RAM uses a dual mode seeker. It has a passive RF sensor that can track the emissions of an active homing seeker, and it has an IR seeker that is extremely good at discriminating a low flier from surface reflections. Very very good.
Brahmos and all the other high mach surface skimmers are way over rated. For one thing they are not as fast on the deck as they are at 40,000 feet. Any missile at 40,000 ft will be nailed by a Standard SM-2. On the deck these same missiles are far slower, maybe mach 1.5 and their fuel burn at such low altitudes is hideous. Keep in mind the USN operated Kh-31 Kryptons we bought from the Russians without warheads and converted these to target drones ( the Russians do exactly the same thing ). We also bought their launch rails. The launch rails had to go, they were unsafe. If you tried to jettison the missile in an emergency the pigtail would not disconnect, causing a whole bunch of potentially fatal damage to the airplane. If you watch in flight videos of them the rails and the missile wobbles on the F/A-18's wing. In our experience we could not get more than 15nm out of them when launched at low altitude. By then RAM would have engaged the launch aircraft!

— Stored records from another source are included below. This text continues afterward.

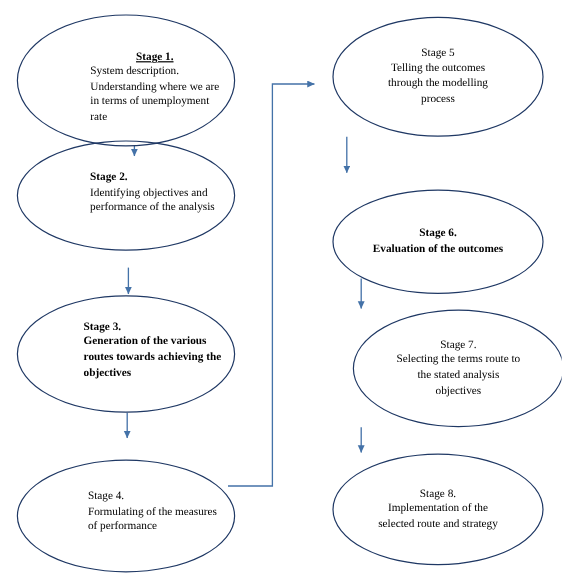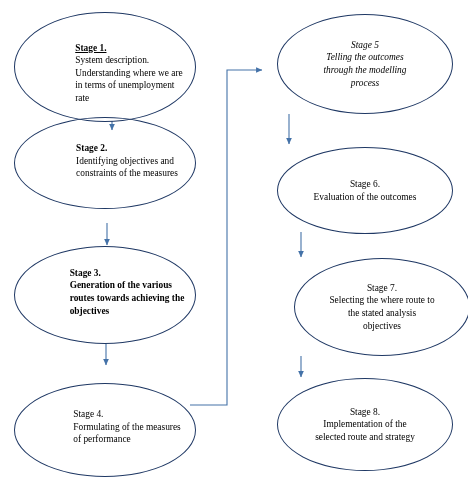--- a/index.html
+++ b/index.html
@@ -52,20 +52,21 @@
     text-align: center;
   }
   .title {
     display: block;
   }
   .title.bold {
     font-weight: bold;
   }
   .title.underline {
     text-decoration: underline;
+    text-align: center;
   }
   .body-text {
     display: block;
   }
 </style>
 </head>
 <body>
 
 <div id="diagram">
 
@@ -88,41 +89,41 @@
 
   <div id="node-layer">
       <div class="node align-left" style="left: 14px; top: 12px; width: 182px; height: 110px; border-color: rgb(31, 56, 100);">
         <div class="node-text" style="transform: translate(24px, 6px);"><span class="title bold underline">Stage 1.</span><span class="body-text">System description.
 Understanding where we are
 in terms of unemployment
 rate</span></div>
       </div>
       <div class="node align-left" style="left: 14px; top: 117px; width: 182px; height: 92px; border-color: rgb(31, 56, 100);">
         <div class="node-text" style="transform: translate(22px, -2px);"><span class="title bold">Stage 2.</span><span class="body-text">Identifying objectives and
-constraints of the measures</span></div>
+performance of the analysis</span></div>
       </div>
       <div class="node align-left" style="left: 14px; top: 246px; width: 182px; height: 98px; border-color: rgb(31, 56, 100); font-weight: bold;">
         <div class="node-text" style="transform: translate(22px, -3px);"><span class="title">Stage 3.</span><span class="body-text">Generation of the various
 routes towards achieving the
 objectives</span></div>
       </div>
       <div class="node align-left" style="left: 14px; top: 383px; width: 182px; height: 94px; border-color: rgb(31, 56, 100);">
         <div class="node-text" style="transform: translate(22px, -3px);"><span class="title">Stage 4.</span><span class="body-text">Formulating of the measures
 of performance</span></div>
       </div>
-      <div class="node align-center" style="left: 277px; top: 14px; width: 176px; height: 100px; border-color: rgb(31, 56, 100); font-style: italic;">
+      <div class="node align-center" style="left: 277px; top: 14px; width: 176px; height: 100px; border-color: rgb(31, 56, 100);">
         <div class="node-text" style="transform: translate(0px, 0px);"><span class="title">Stage 5</span><span class="body-text">Telling the outcomes
 through the modelling
 process</span></div>
       </div>
-      <div class="node align-center" style="left: 277px; top: 147px; width: 176px; height: 87px; border-color: rgb(31, 56, 100);">
+      <div class="node align-center" style="left: 277px; top: 158px; width: 176px; height: 87px; border-color: rgb(31, 56, 100); font-weight: bold;">
         <div class="node-text" style="transform: translate(0px, 0px);"><span class="title">Stage 6.</span><span class="body-text">Evaluation of the outcomes</span></div>
       </div>
       <div class="node align-center" style="left: 294px; top: 258px; width: 176px; height: 98px; border-color: rgb(31, 56, 100);">
-        <div class="node-text" style="transform: translate(0px, 0px);"><span class="title">Stage 7.</span><span class="body-text">Selecting the where route to
+        <div class="node-text" style="transform: translate(0px, 0px);"><span class="title">Stage 7.</span><span class="body-text">Selecting the terms route to
 the stated analysis
 objectives</span></div>
       </div>
       <div class="node align-center" style="left: 277px; top: 378px; width: 176px; height: 93px; border-color: rgb(31, 56, 100);">
         <div class="node-text" style="transform: translate(0px, 0px);"><span class="title">Stage 8.</span><span class="body-text">Implementation of the
 selected route and strategy</span></div>
       </div>
     </div>
 
 </div>

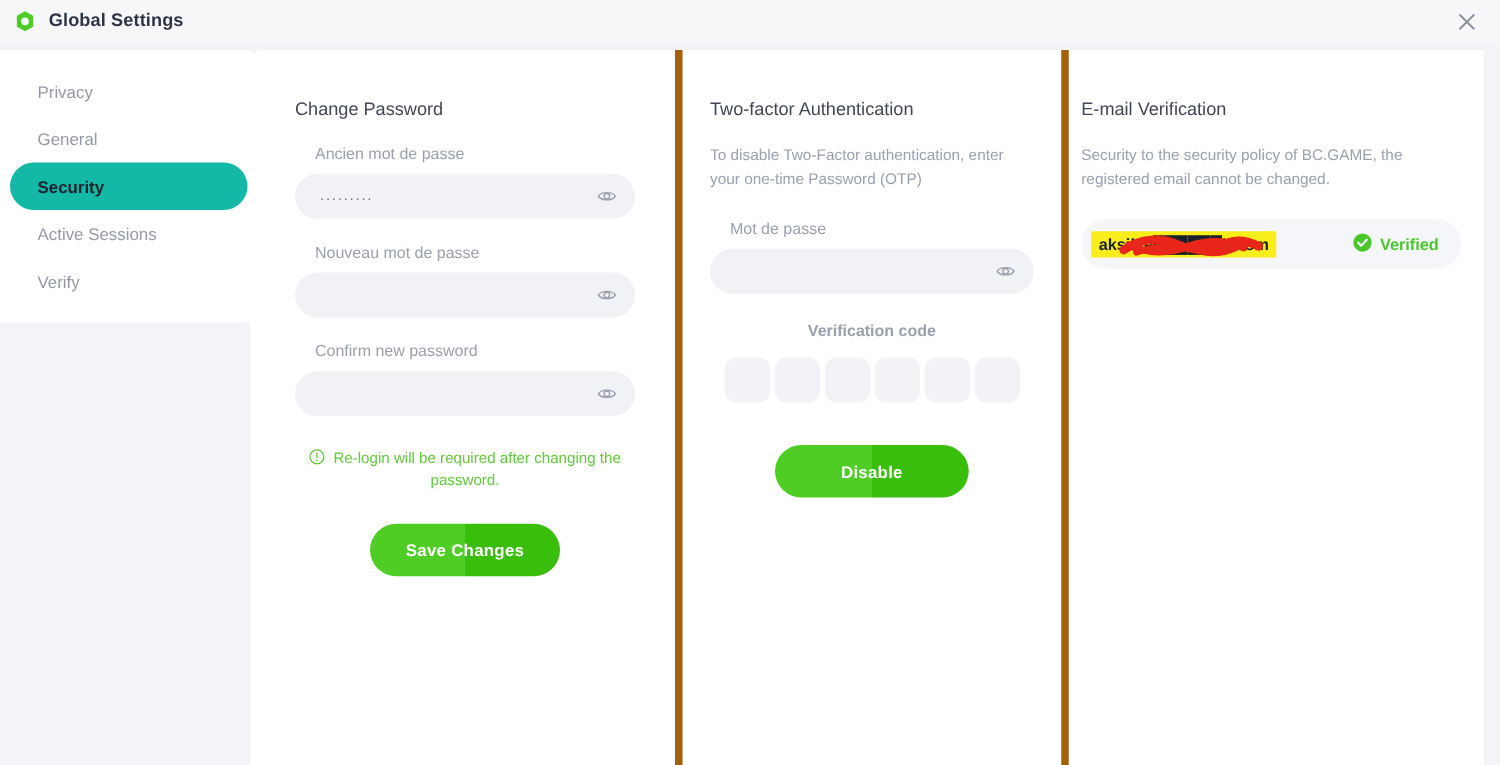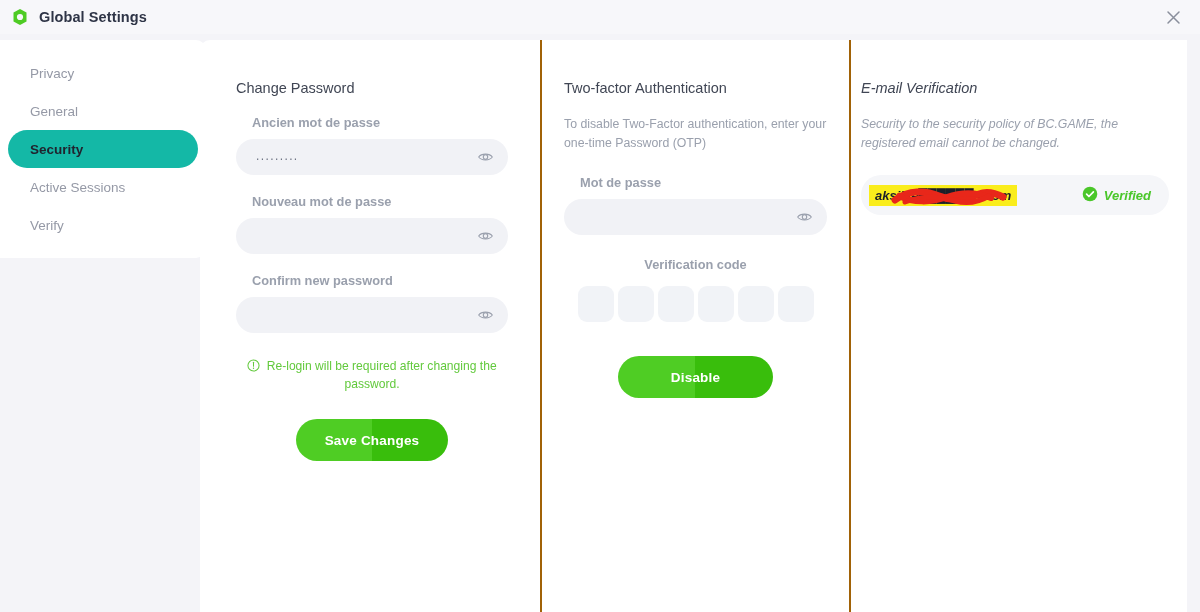--- a/index.html
+++ b/index.html
@@ -50,33 +50,33 @@
 
   
   .main {
     position: absolute; left: 200px; top: 40px;
     width: 987px; height: 572px;
     background: #ffffff;
     border-radius: 10px 0 0 0;
     display: flex;
   }
   .col { position: relative; height: 100%; padding: 40px 0 0 0; }
-  .col + .col { border-left: 2px solid #a16207; }
+  .col + .col { border-left: 6px solid #a16207; }
   .col-pw   { width: 340px; padding-left: 36px; padding-right: 32px; }
   .col-2fa  { width: 309px; padding-left: 22px; padding-right: 22px; }
-  .col-mail { width: 338px; padding-left: 10px; padding-right: 18px; font-style: italic; }
+  .col-mail { width: 338px; padding-left: 10px; padding-right: 18px; }
 
   .sec-title { font-size: 14.5px; color: #404654; margin-bottom: 19px; }
   .col-2fa .sec-title, .col-mail .sec-title { padding-left: 0; }
   .sec-desc {
     font-size: 12.3px; color: #9aa0ad; line-height: 1.55; margin-bottom: 22px;
   }
 
   .field-label {
-    font-size: 12.8px; color: #9aa0ad; margin: 0 0 9px 16px; font-weight: bold;
+    font-size: 12.8px; color: #9aa0ad; margin: 0 0 9px 16px;
   }
   .input-pill {
     position: relative;
     height: 36px; background: #f1f2f6;
     border-radius: 18px; display: flex; align-items: center;
     padding: 0 42px 0 20px; cursor: text;
   }
   .input-pill .val {
     font-size: 12px; color: #6b7180; letter-spacing: 1.4px;
     line-height: 1; padding-bottom: 3px;

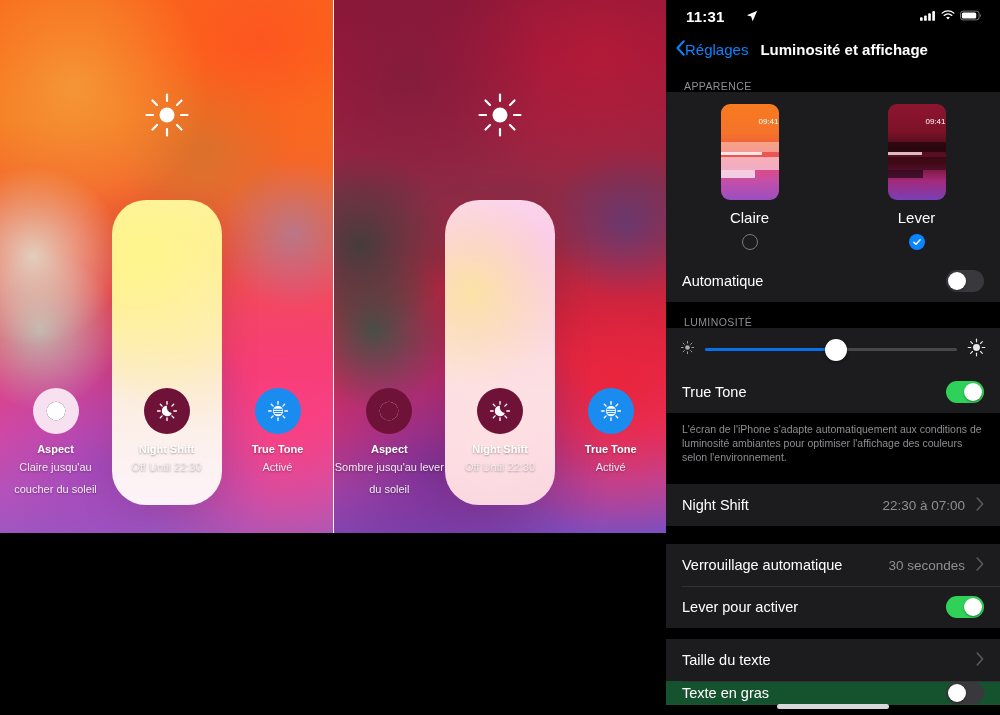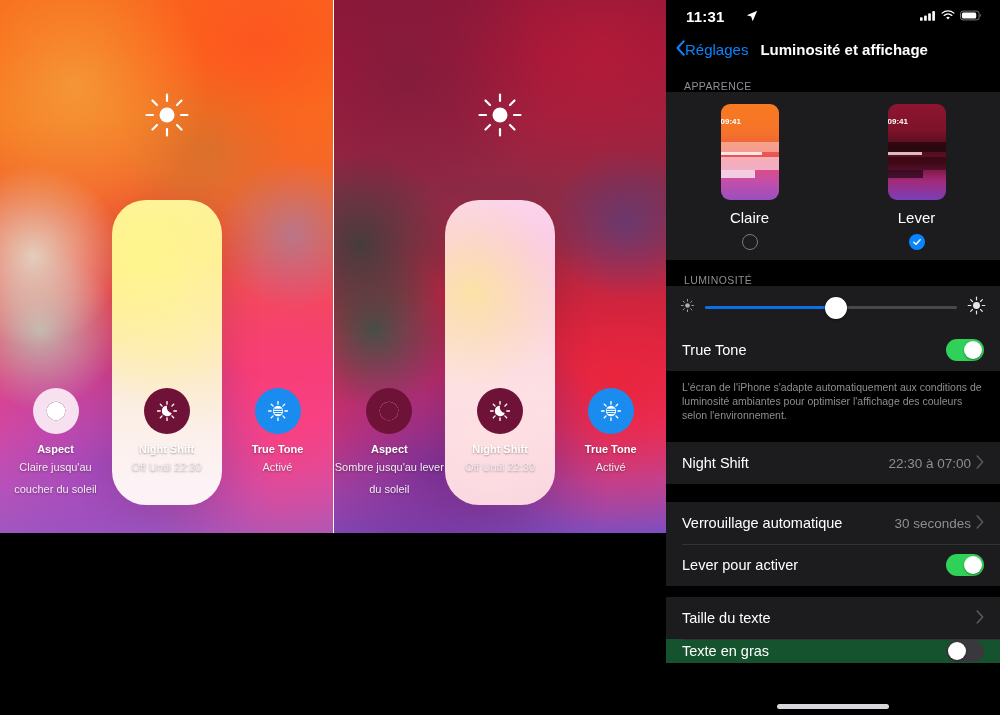--- a/index.html
+++ b/index.html
@@ -86,40 +86,40 @@
 
   .navbar { height:34px; display:flex; align-items:center; padding:0 10px; }
   .back-link { display:flex; align-items:center; color:#0a84ff; font-size:15px; cursor:pointer; }
   .nav-title { font-size:15px; font-weight:bold; margin-left:12px; }
 
   .group-header { padding:14px 18px 0; font-size:10.5px; letter-spacing:.4px; color:#8e8e93; }
   .group { background:#1c1c1e; }
   .row { display:flex; align-items:center; min-height:42px; padding:0 16px; position:relative; }
   .row + .row::before { content:""; position:absolute; left:16px; right:0; top:0; height:1px; background:#333336; }
   .row-label { font-size:14.5px; flex:1; }
-  .row-value { font-size:13.5px; color:#8e8e93; margin-right:5px; }
+  .row-value { font-size:13.5px; color:#8e8e93; margin-right:11px; }
   .chev { color:#5a5a5e; font-size:14px; }
   .gap { height:18px; background:#000; }
   .gap.small { height:11px; }
   .footnote { padding:9px 16px 20px; font-size:10.5px; line-height:14px; color:#8e8e93; }
 
   
   .appearance { background:#1c1c1e; padding:12px 0 10px; }
   .thumbs { display:flex; }
   .thumb-cell { flex:1; display:flex; flex-direction:column; align-items:center; cursor:pointer; }
   .thumb { width:58px; height:96px; border-radius:9px; overflow:hidden; position:relative; }
   .thumb-light {
     background:
       linear-gradient(180deg,#f87a20 0%,#f5732a 30%,#ee5a45 48%,#e84a6e 62%,#c44fa8 80%,#9a4fc0 100%);
   }
   .thumb-dark {
     background:
       linear-gradient(180deg,#8e1530 0%,#7d1228 28%,#4a0d1c 46%,#6b1026 62%,#a32a7a 80%,#7a3fb8 100%);
   }
-  .thumb-time { position:absolute; left:0; right:0; top:13px; text-align:left; font-size:8px; font-weight:bold; color:#fff; }
+  .thumb-time { position:absolute; left:0; right:0; top:13px; text-align:right; font-size:8px; font-weight:normal; color:#fff; }
   .thumb-strip { position:absolute; left:0; right:0; }
   .thumb-label { margin-top:9px; font-size:15px; }
   .radio { margin-top:8px; width:16px; height:16px; border-radius:50%; border:1.3px solid #7a7a7e; }
   .radio.checked { border:none; background:#0a84ff; display:flex; align-items:center; justify-content:center; }
 
   
   .toggle { width:38px; height:22px; border-radius:11px; position:relative; flex:none; cursor:pointer; }
   .toggle.on { background:#30d158; }
   .toggle.off { background:#39393d; }
   .knob { position:absolute; top:2px; width:18px; height:18px; border-radius:50%; background:#fff; box-shadow:0 1px 2px rgba(0,0,0,.4); }
@@ -376,20 +376,28 @@
           <div class="thumb-label">Lever</div>
           <div class="radio checked">
             <svg viewBox="0 0 14 14" width="10" height="10">
                 <path d="M2.5 7.2 L5.6 10.2 L11.4 4" stroke="#fff" stroke-width="2" fill="none" stroke-linecap="round" stroke-linejoin="round"></path>
               </svg>
           </div>
         </div>
       </div>
     </div>
 
+    <div class="group">
+      <div class="row">
+        <div class="row-label">Automatique</div>
+        <div class="toggle off">
+            <div class="knob"></div>
+          </div>
+      </div>
+    </div>
 
     <div class="group-header">LUMINOSITÉ</div>
 
     <div class="slider-row">
       <span>
         <svg viewBox="0 0 22 22" width="15" height="15">
           <circle cx="11" cy="11" r="3.4" fill="#aeaeb2"></circle>
           <g stroke="#aeaeb2" stroke-width="1.3" stroke-linecap="round">
             <line x1="11" y1="2" x2="11" y2="4.6"></line>
               <line x1="11" y1="17.4" x2="11" y2="20"></line>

Two other problems with these high mach missiles. Number one, "sea skimming" for MA-31 ( as the drone was called ) and 3M80 Moskit is 15 meters. No, not 15 feet but 15 meters. That really isn't very low. Exocet and Harpoon manage a two meter cruise. The second weakness of high mach missiles is that they glow like the sun to an IR seeker. Ever wonder why we put an outboard IR sensor on CIWS? Ever wonder why most BMD kill vehicles use IR seekers? Fast missiles are hot. RAM is more than capable of dealing with modern high mach sea skimmers.
Just in case you are wondering, the USN replaced Krypton with something actually faster and lower flying for our training. it's made in Sacramento California by Orbital Sciences and is called Coyote ( like Road Runner and Wile E. Coyote, it always gets blown up ).
This is a tough target. Any resemblance to 3M80 is entirely deliberate.
You can see some photo's of this system fired from a QF-4 Phantom out of Point Mugu, and see the real thing on genuine US Navy yellow gear. We had 'em, they were not very good. Boeing offered to make some mods to bring them up to our needs but the Russian Navy people who came to California to hear Boeing's were in no mood to hear some Americans tell them how to improve their missile.
The 27nm range figure is for a high altitude launch. A low altitude launch ate into fuel so much that the best we could obtain was 16nm. Such short ranges would force the attacking aircraft to fly through literally hundreds of miles of USN air defense to reach it's launch point. Russian missiles are over rated.
Now a subsonic small sea skimmer with little IR signature and a very low altitude that allows the missile to be lost in surface clutter, one that navigates to it's target area on it inertial nav, one that doesn't turn on it's search radar until the final seconds of the attack, something like Harpoon is a completely different story. This missile is very hard to find and shoot down.